[Your assignment]
With the images left out, print every entry that follows exactly.

[Given data]
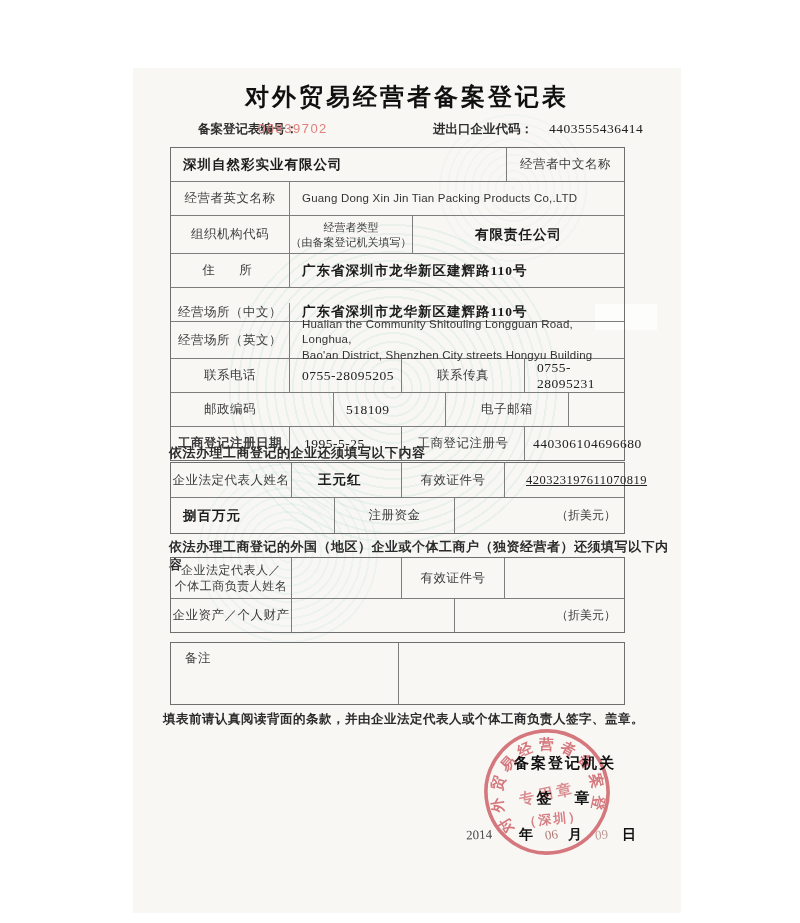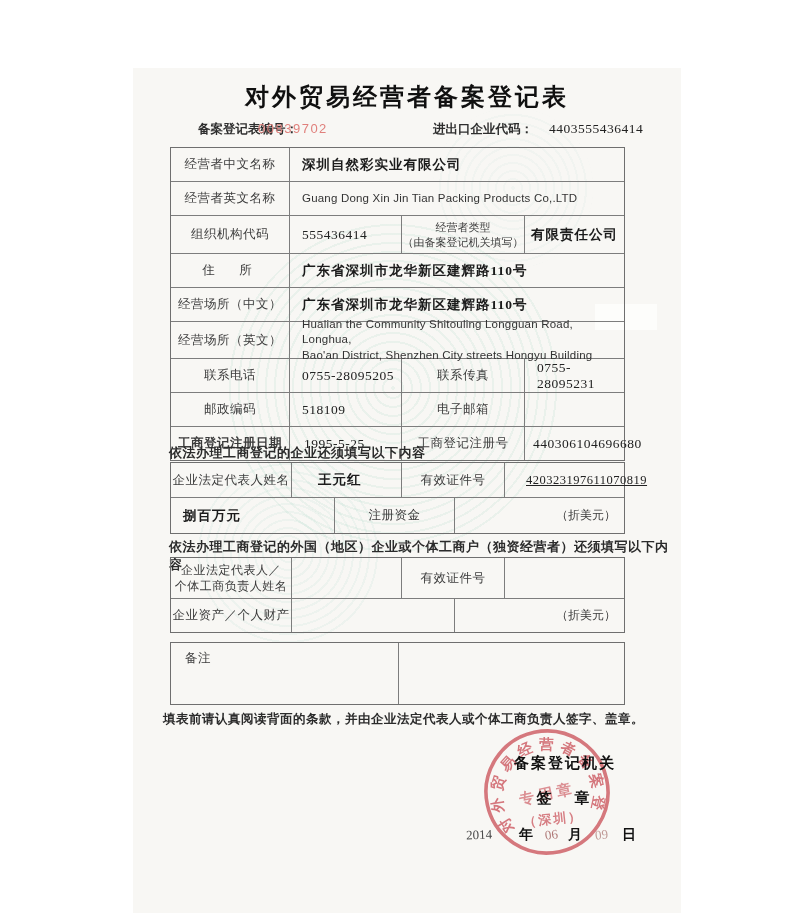--- a/index.html
+++ b/index.html
@@ -85,8 +85,8 @@
 
   <div class="tbl" style="top:79px;">
     <div class="trow" style="height:33px;">
+      <div class="cell c-val val-cn" style="flex:1;">深圳自然彩实业有限公司</div>
       <div class="cell c-label" style="width:118px;">经营者中文名称</div>
-      <div class="cell c-val val-cn" style="flex:1;">深圳自然彩实业有限公司</div>
     </div>
     <div class="trow" style="height:33px;">
       <div class="cell c-label" style="width:118px;">经营者英文名称</div>

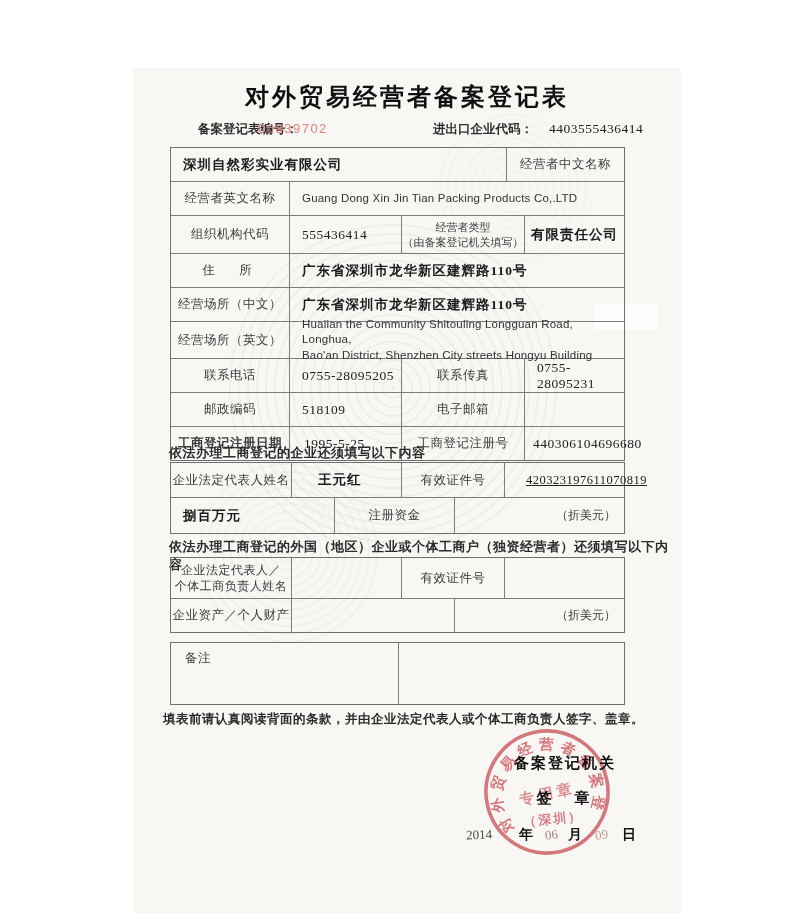--- a/index.html
+++ b/index.html
@@ -94,7 +94,6 @@
     </div>
     <div class="trow" style="height:37px;">
       <div class="cell c-label" style="width:118px;">组织机构代码</div>
-      <div class="cell c-val val-num" style="width:112px;">555436414</div>
       <div class="cell c-label2" style="width:123px;">
         <span>经营者类型</span>
         <span>（由备案登记机关填写）</span>

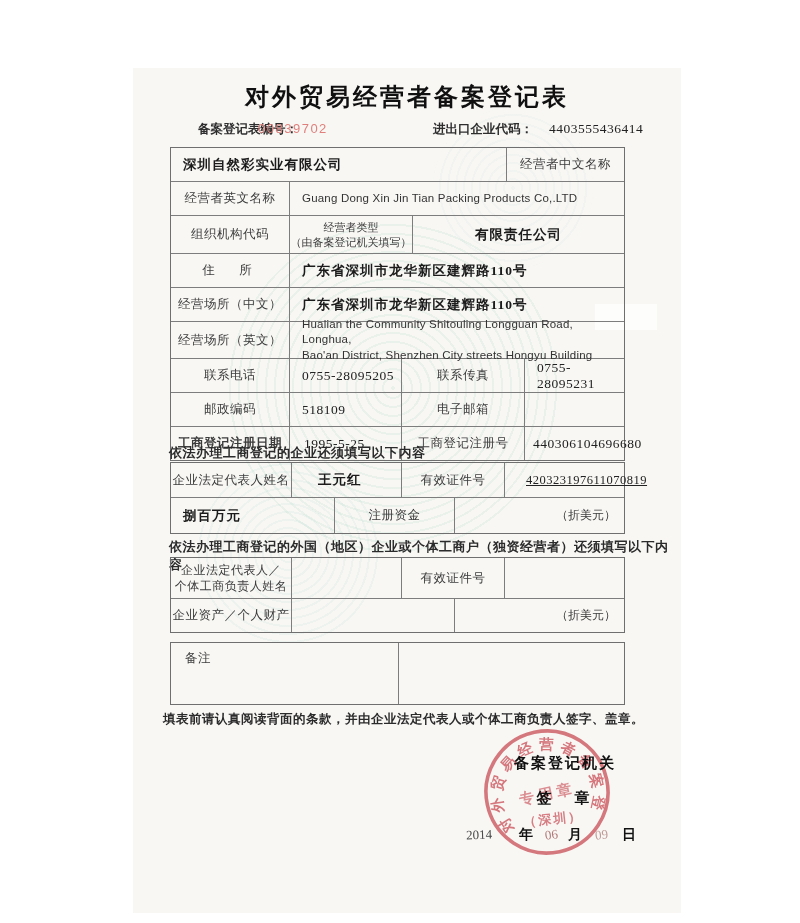--- a/index.html
+++ b/index.html
@@ -104,7 +104,7 @@
       <div class="cell c-label" style="width:118px;letter-spacing:6px;">住　所</div>
       <div class="cell c-val val-cn" style="flex:1;">广东省深圳市龙华新区建辉路110号</div>
     </div>
-    <div class="trow" style="height:33px;">
+    <div class="trow" style="height:33px;align-items:flex-end;">
       <div class="cell c-label" style="width:118px;">经营场所（中文）</div>
       <div class="cell c-val val-cn" style="flex:1;">广东省深圳市龙华新区建辉路110号</div>
     </div>

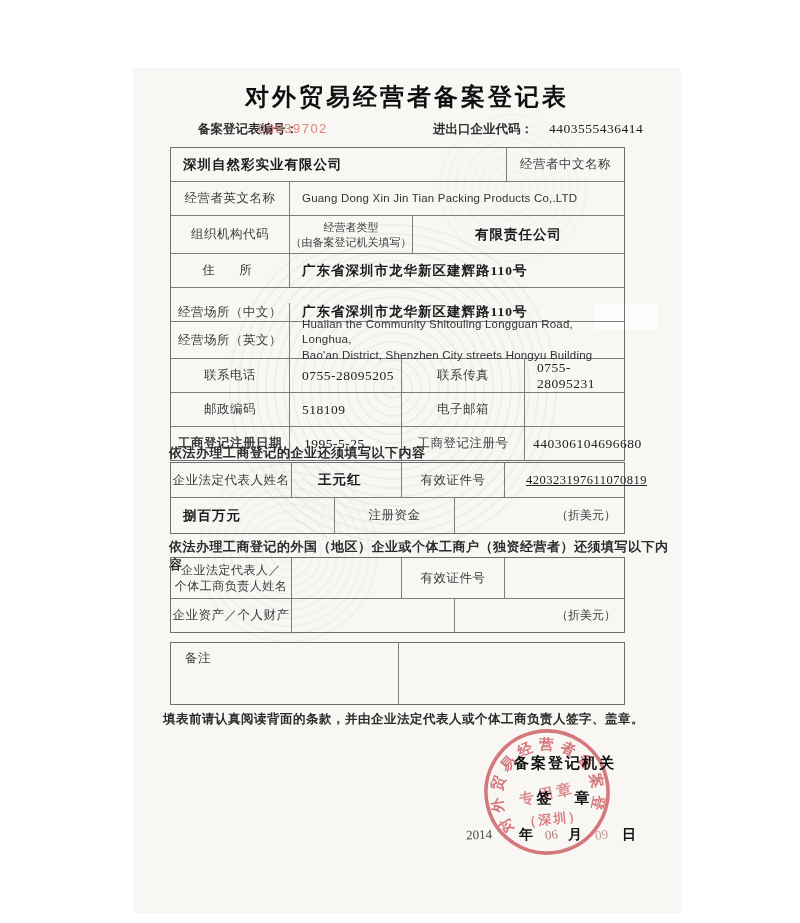--- a/index.html
+++ b/index.html
@@ -123,7 +123,7 @@
     </div>
     <div class="trow" style="height:33px;">
       <div class="cell c-label" style="width:118px;">邮政编码</div>
-      <div class="cell c-val val-num" style="width:112px;">518109</div>
+      <div class="cell c-val val-num" style="width:112px;margin-left:44px;">518109</div>
       <div class="cell c-label" style="width:123px;">电子邮箱</div>
       <div class="cell c-val val-num" style="flex:1;"></div>
     </div>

[Worked solution]
--- a/index.html
+++ b/index.html
@@ -85,8 +85,8 @@
 
   <div class="tbl" style="top:79px;">
     <div class="trow" style="height:33px;">
+      <div class="cell c-val val-cn" style="flex:1;">深圳自然彩实业有限公司</div>
       <div class="cell c-label" style="width:118px;">经营者中文名称</div>
-      <div class="cell c-val val-cn" style="flex:1;">深圳自然彩实业有限公司</div>
     </div>
     <div class="trow" style="height:33px;">
       <div class="cell c-label" style="width:118px;">经营者英文名称</div>

--- a/index.html
+++ b/index.html
@@ -94,7 +94,6 @@
     </div>
     <div class="trow" style="height:37px;">
       <div class="cell c-label" style="width:118px;">组织机构代码</div>
-      <div class="cell c-val val-num" style="width:112px;">555436414</div>
       <div class="cell c-label2" style="width:123px;">
         <span>经营者类型</span>
         <span>（由备案登记机关填写）</span>

--- a/index.html
+++ b/index.html
@@ -104,7 +104,7 @@
       <div class="cell c-label" style="width:118px;letter-spacing:6px;">住　所</div>
       <div class="cell c-val val-cn" style="flex:1;">广东省深圳市龙华新区建辉路110号</div>
     </div>
-    <div class="trow" style="height:33px;">
+    <div class="trow" style="height:33px;align-items:flex-end;">
       <div class="cell c-label" style="width:118px;">经营场所（中文）</div>
       <div class="cell c-val val-cn" style="flex:1;">广东省深圳市龙华新区建辉路110号</div>
     </div>

--- a/index.html
+++ b/index.html
@@ -123,7 +123,7 @@
     </div>
     <div class="trow" style="height:33px;">
       <div class="cell c-label" style="width:118px;">邮政编码</div>
-      <div class="cell c-val val-num" style="width:112px;">518109</div>
+      <div class="cell c-val val-num" style="width:112px;margin-left:44px;">518109</div>
       <div class="cell c-label" style="width:123px;">电子邮箱</div>
       <div class="cell c-val val-num" style="flex:1;"></div>
     </div>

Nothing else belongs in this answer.